Cumhuriyet Halk Partisi İzmir Milletvekili Kani Beko, Türkiye işçi sınıfının, dünya emek hareketinin ve tüm yurttaşların 1 Mayıs Uluslararası Birlik, Mücadele ve Dayanışma Günü’nü kutladı.
“14 MAYIS ÖNCESİ SON BAYRAMIMIZ”
Alanlardan yükselecek özgürlük sesinin çok daha güçlü çıkması gerektiğini vurgulayan Kani Beko, “Bu 1 Mayıs karanlıktan aydınlığa çıkacağımız, demokrasi ve hakla yönetilen bir ülkeye kavuşacağımız 14 Mayıs öncesindeki son bayramımız. Millet İttifakı Cumhurbaşkanı Adayı Genel Başkanımız Kemal Kılıçdaroğlu’nun Cumhurbaşkanlığında alanlarda sesimizin gümbür gümbür çıktığı, baskı, yasak ve şiddetin olmadığı çok daha güzel 1 Mayıs bayramları kutlayacağız” dedi.

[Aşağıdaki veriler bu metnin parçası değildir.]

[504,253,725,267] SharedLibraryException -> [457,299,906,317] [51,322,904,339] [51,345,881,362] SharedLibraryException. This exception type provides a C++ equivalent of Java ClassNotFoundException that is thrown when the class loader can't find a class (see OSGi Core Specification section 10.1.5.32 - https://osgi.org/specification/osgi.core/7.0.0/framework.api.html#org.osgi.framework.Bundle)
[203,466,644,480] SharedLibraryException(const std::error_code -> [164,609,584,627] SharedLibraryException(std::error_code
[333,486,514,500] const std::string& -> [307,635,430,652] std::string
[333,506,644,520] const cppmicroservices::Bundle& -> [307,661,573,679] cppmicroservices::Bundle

Büyük mücadelelerle bugünlere gelen 1 Mayıs kutlamalarının her zamankinden büyük bir coşkuyla yapılması gerektiğine vurgu yapan Beko, tarihi süreci şu sözlerle anlattı:
“DİSK kurulduğu 1967’den bu yana ilk kitlesel kutlamasını 1 Mayıs 1976’da Taksim meydanında gerçekleştirdi. 1 Mayıs 1977 kutlamaları ise karanlık güçler tarafından kana bulandı ve 34 kişi yaşamını yitirdi. Emekçiler bugünden sonra, 1 Mayıs şehitlerinin anısını yaşatmak için Taksim’i “1 Mayıs Meydanı” olarak tanımladılar.

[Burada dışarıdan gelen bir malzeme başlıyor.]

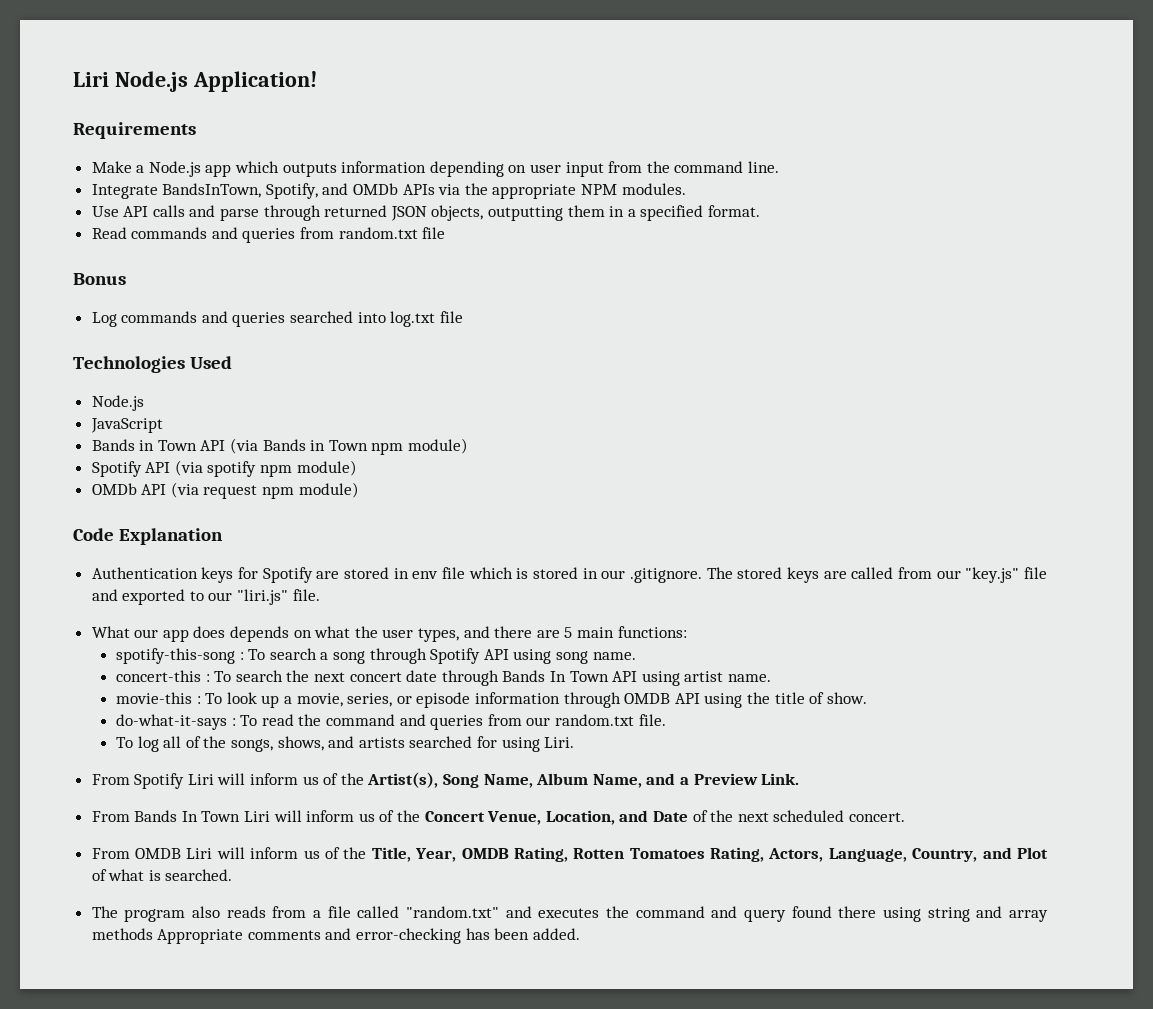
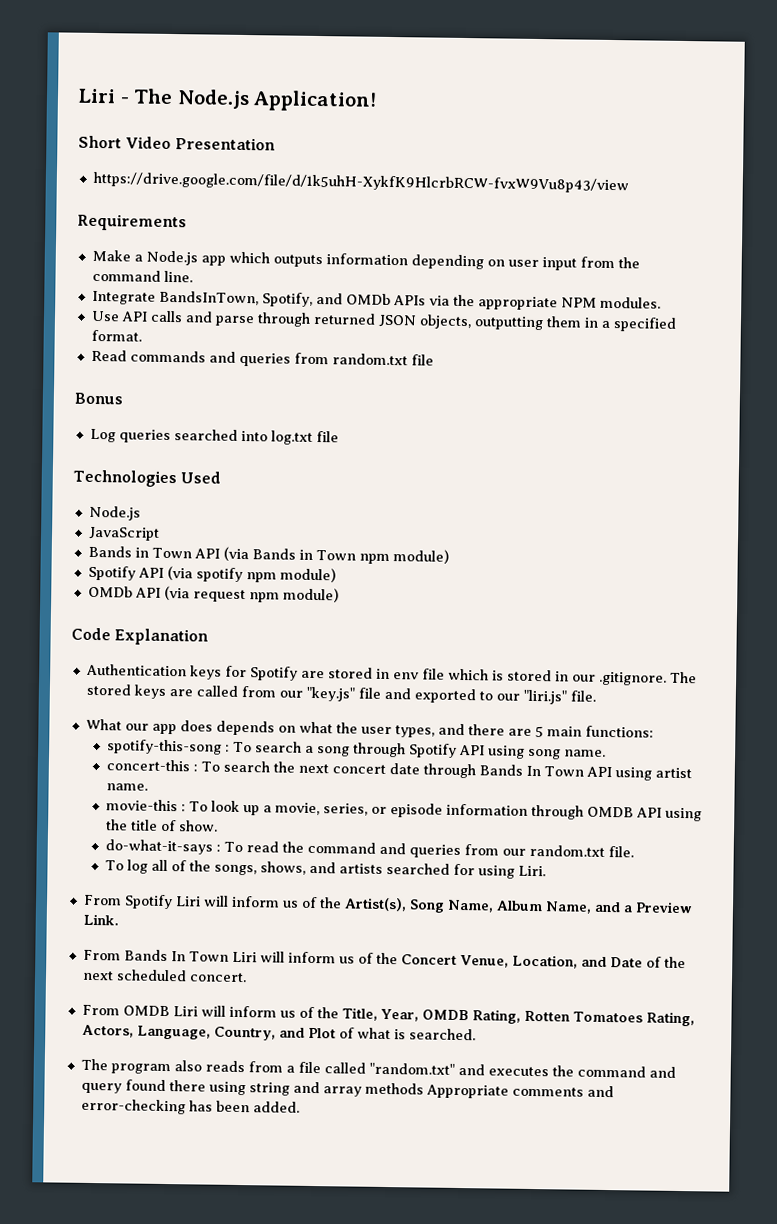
[73,72,109,87] Liri -> [78,88,174,105] Liri - The
(317, 81) none -> [78,135,276,151] [92,171,629,194] // Short Video Presentation // https://drive.google.com/file/d/1k5uhH-XykfK9HlcrbRCW-fvxW9Vu8p43/view
[121,311,228,323] commands and -> (116, 435) none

1 Mayıs 1978 kutlamalarından sonra, sıkıyönetim 1979 itibariyle Taksim Meydanını 1 Mayıs kutlamalarına kapattı. Biz DİSK genel başkanları olarak kürsüden her kutlamada 1977’de ölen arkadaşlarımızı anarak, katillerinin bulunması gerektiğini yüksek sesle haykırdık.
“TAKSİM’DEN HİÇ VAZGEÇMEDİK”
12 Eylül Darbesi’nden sonra bu yasak katmerlenerek devam etti. DİSK yeniden faaliyete geçtiği 1992’den sonra 1 Mayıs kutlamalarının Taksim’de yapılması kararını alarak, bunun mücadelesini verdi. Bu mücadeleyi 2007-2009 yılları arasında büyük bedeller ödeyerek sürdürdük. Nihayetinde hükümet, alanı işçi ve emekçilere açmak zorunda kaldı. 2010-2012 yılları arasında Taksim’de 1 Mayıs şehitleri anısına yapılan kutlamalara kitlesel bir katılım oldu, insanlar büyük bir coşkuyla yeniden Taksim’deki yerlerini aldılar.

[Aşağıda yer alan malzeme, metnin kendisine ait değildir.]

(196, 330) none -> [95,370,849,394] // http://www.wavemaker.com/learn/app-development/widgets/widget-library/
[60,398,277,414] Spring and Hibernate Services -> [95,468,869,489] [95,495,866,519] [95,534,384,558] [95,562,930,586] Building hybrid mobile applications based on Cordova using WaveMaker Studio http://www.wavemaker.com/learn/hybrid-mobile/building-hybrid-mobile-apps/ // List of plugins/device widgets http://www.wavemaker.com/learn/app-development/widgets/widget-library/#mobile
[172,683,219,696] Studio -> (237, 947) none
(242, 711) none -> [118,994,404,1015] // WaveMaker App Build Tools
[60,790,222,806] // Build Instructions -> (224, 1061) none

2012 yılında, yıllarca gayri meşru bir şekilde uygulanan engellemeler ve yasaklar nedeniyle Avrupa İnsan Hakları Mahkemesi Türkiye’yi mahkûm etti. Ancak Adalet ve Kalkınma Partisi (AKP) iktidarı bütün bu hukuksal ve meşru zemine rağmen 2013’te benim de DİSK Genel Başkanı olduğum dönemde adeta adı konulmayan bir sıkıyönetimle Taksim’i yine, asıl sahiplerine kapattı.”
AKP İKTİDARINA SON VERMEK İÇİN ALANLARDA OLACAĞIZ!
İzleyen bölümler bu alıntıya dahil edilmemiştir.